Start of Stored data

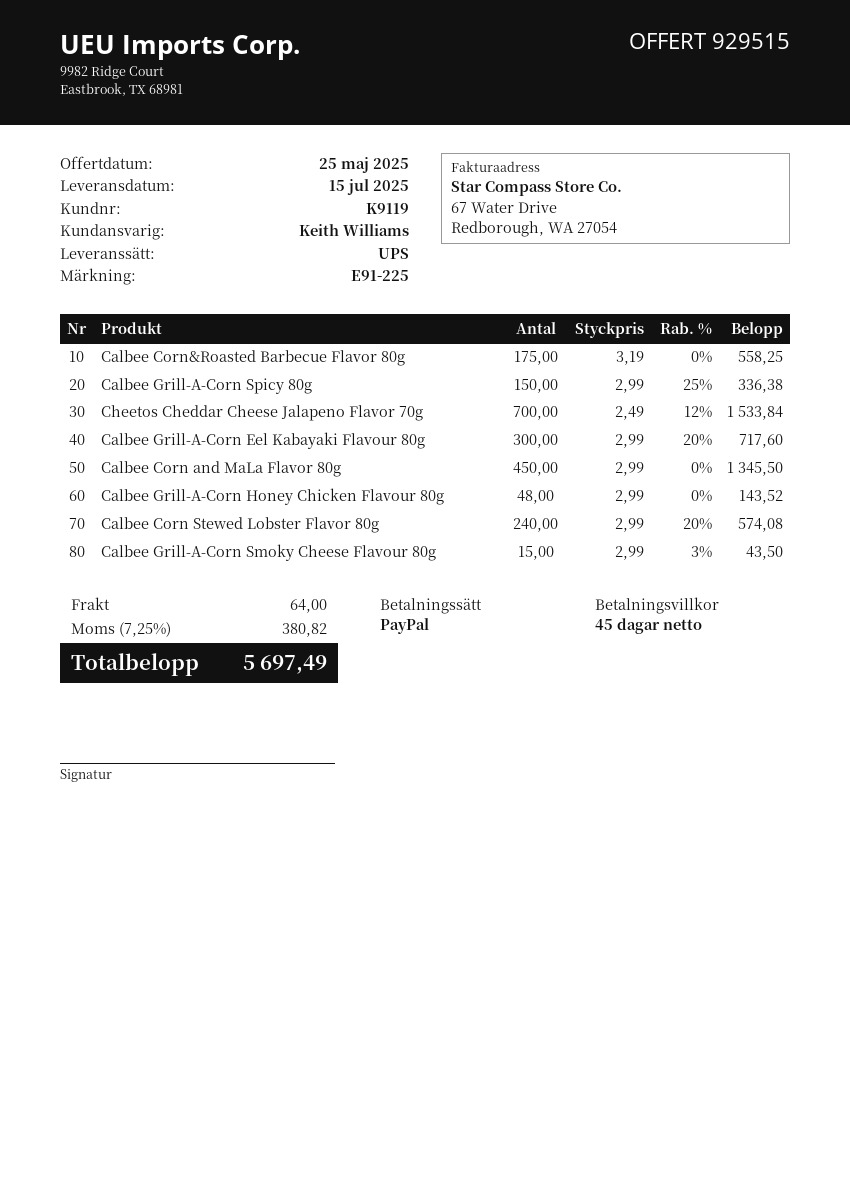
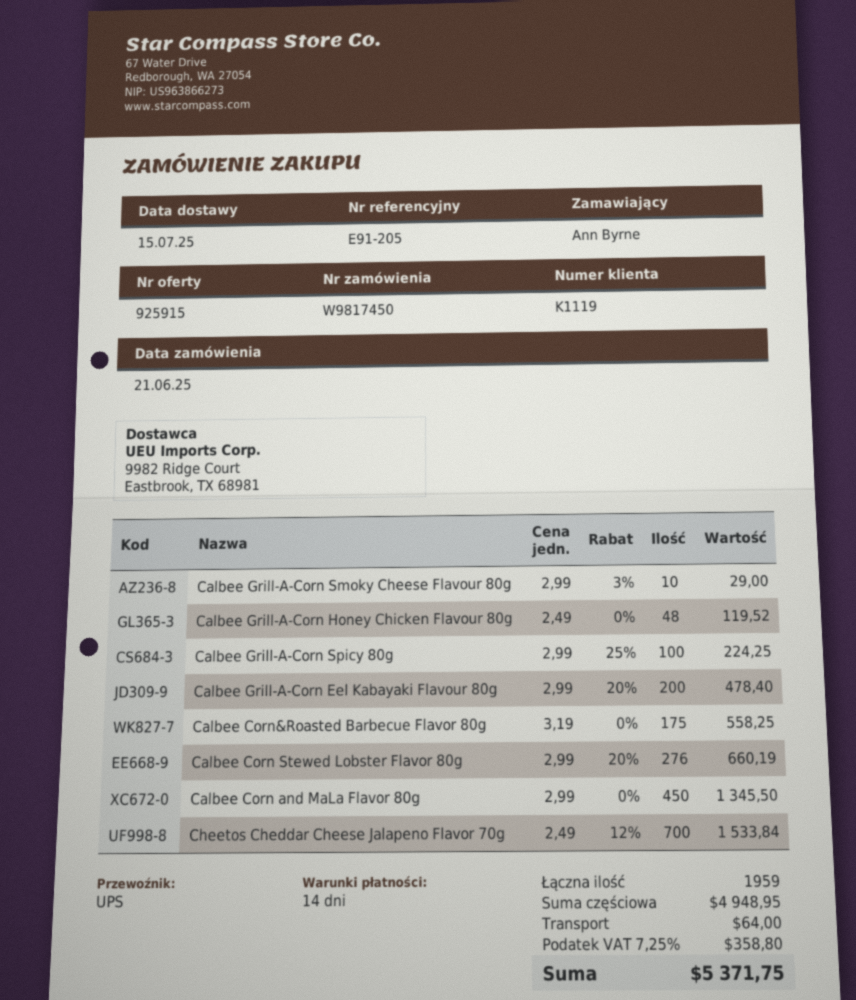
quote number: 929515 -> 925915
payment terms: 45 days -> 14 days
customer number: K9119 -> K1119
reference: E91-225 -> E91-205
Calbee Grill-A-Corn Spicy 80g: 150 x 2.99 - 25% = 336.38 -> 100 x 2.99 - 25% = 224.25
Calbee Grill-A-Corn Eel Kabayaki Flavour 80g: 300 x 2.99 - 20% = 717.60 -> 200 x 2.99 - 20% = 478.40
Calbee Grill-A-Corn Honey Chicken Flavour 80g: 48 x 2.99 = 143.52 -> 48 x 2.49 = 119.52
Calbee Corn Stewed Lobster Flavor 80g: 240 x 2.99 - 20% = 574.08 -> 276 x 2.99 - 20% = 660.19
Calbee Grill-A-Corn Smoky Cheese Flavour 80g: 15 x 2.99 - 3% = 43.50 -> 10 x 2.99 - 3% = 29.00
tax: 7.25% = 380.82 -> 7.25% = 358.80
total: 5697.49 -> 5371.75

End of Stored data

◆ Your objective:
Print the listing verbatim, images excluded.

◆ Reply:
quote number: 929515 -> 925915
payment terms: 45 days -> 14 days
customer number: K9119 -> K1119
reference: E91-225 -> E91-205
Calbee Grill-A-Corn Spicy 80g: 150 x 2.99 - 25% = 336.38 -> 100 x 2.99 - 25% = 224.25
Calbee Grill-A-Corn Eel Kabayaki Flavour 80g: 300 x 2.99 - 20% = 717.60 -> 200 x 2.99 - 20% = 478.40
Calbee Grill-A-Corn Honey Chicken Flavour 80g: 48 x 2.99 = 143.52 -> 48 x 2.49 = 119.52
Calbee Corn Stewed Lobster Flavor 80g: 240 x 2.99 - 20% = 574.08 -> 276 x 2.99 - 20% = 660.19
Calbee Grill-A-Corn Smoky Cheese Flavour 80g: 15 x 2.99 - 3% = 43.50 -> 10 x 2.99 - 3% = 29.00
tax: 7.25% = 380.82 -> 7.25% = 358.80
total: 5697.49 -> 5371.75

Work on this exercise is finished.